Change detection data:
_ _ _ _
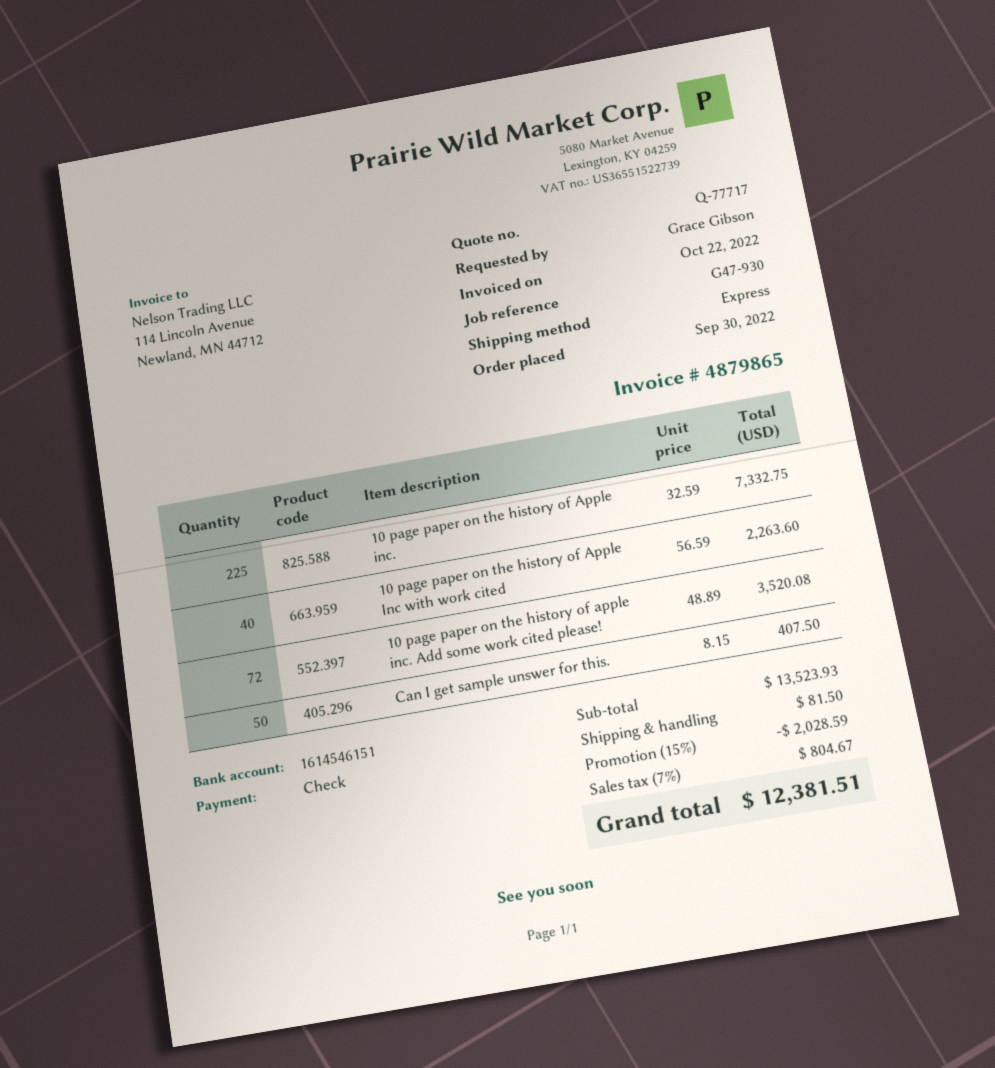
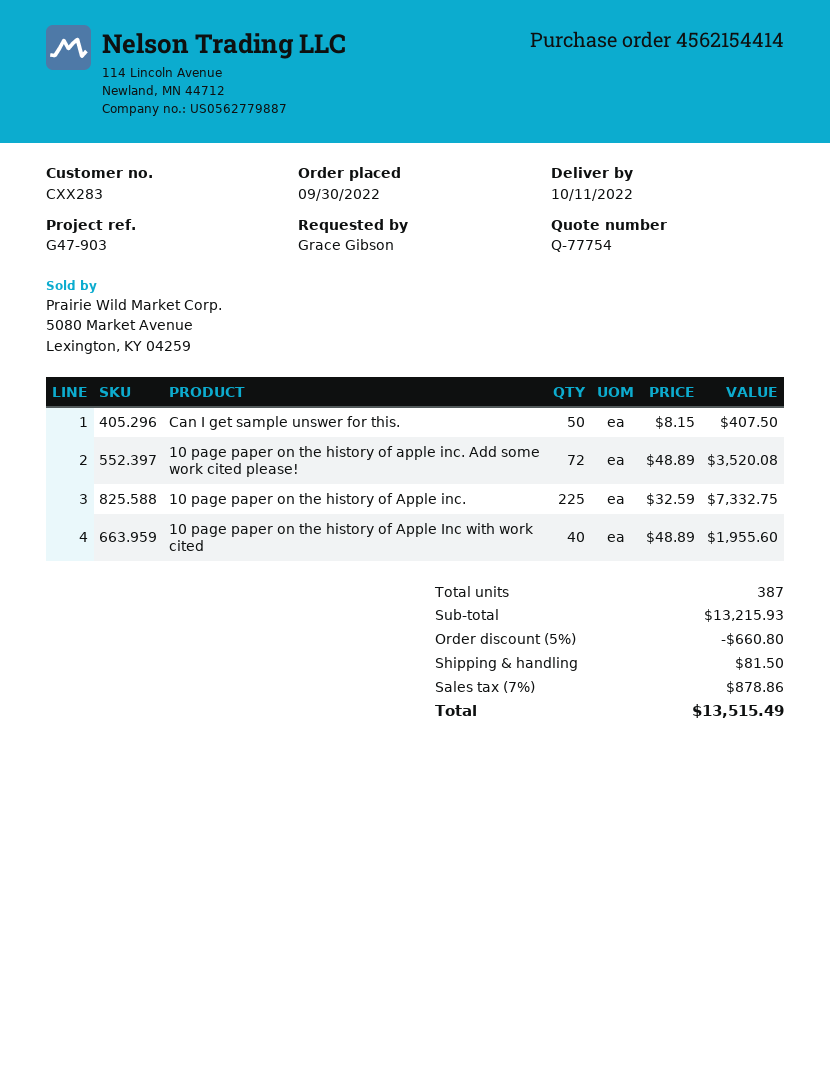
quote number: Q-77717 -> Q-77754
reference: G47-930 -> G47-903
10 page paper on the history of Apple Inc with work cited: 40 x 56.59 = 2263.60 -> 40 x 48.89 = 1955.60
subtotal: 13523.93 -> 13215.93
discount: 15% = 2028.59 -> 5% = 660.80
tax: 7% = 804.67 -> 7% = 878.86
total: 12381.51 -> 13515.49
_ _ _ _
> _Directions_:
The required output is the line holding "discount: 15% = 2028.59 -> 5% = 660.80" plus every line after it in the data, reproduced exactly.

> _Solved exercise_:
discount: 15% = 2028.59 -> 5% = 660.80
tax: 7% = 804.67 -> 7% = 878.86
total: 12381.51 -> 13515.49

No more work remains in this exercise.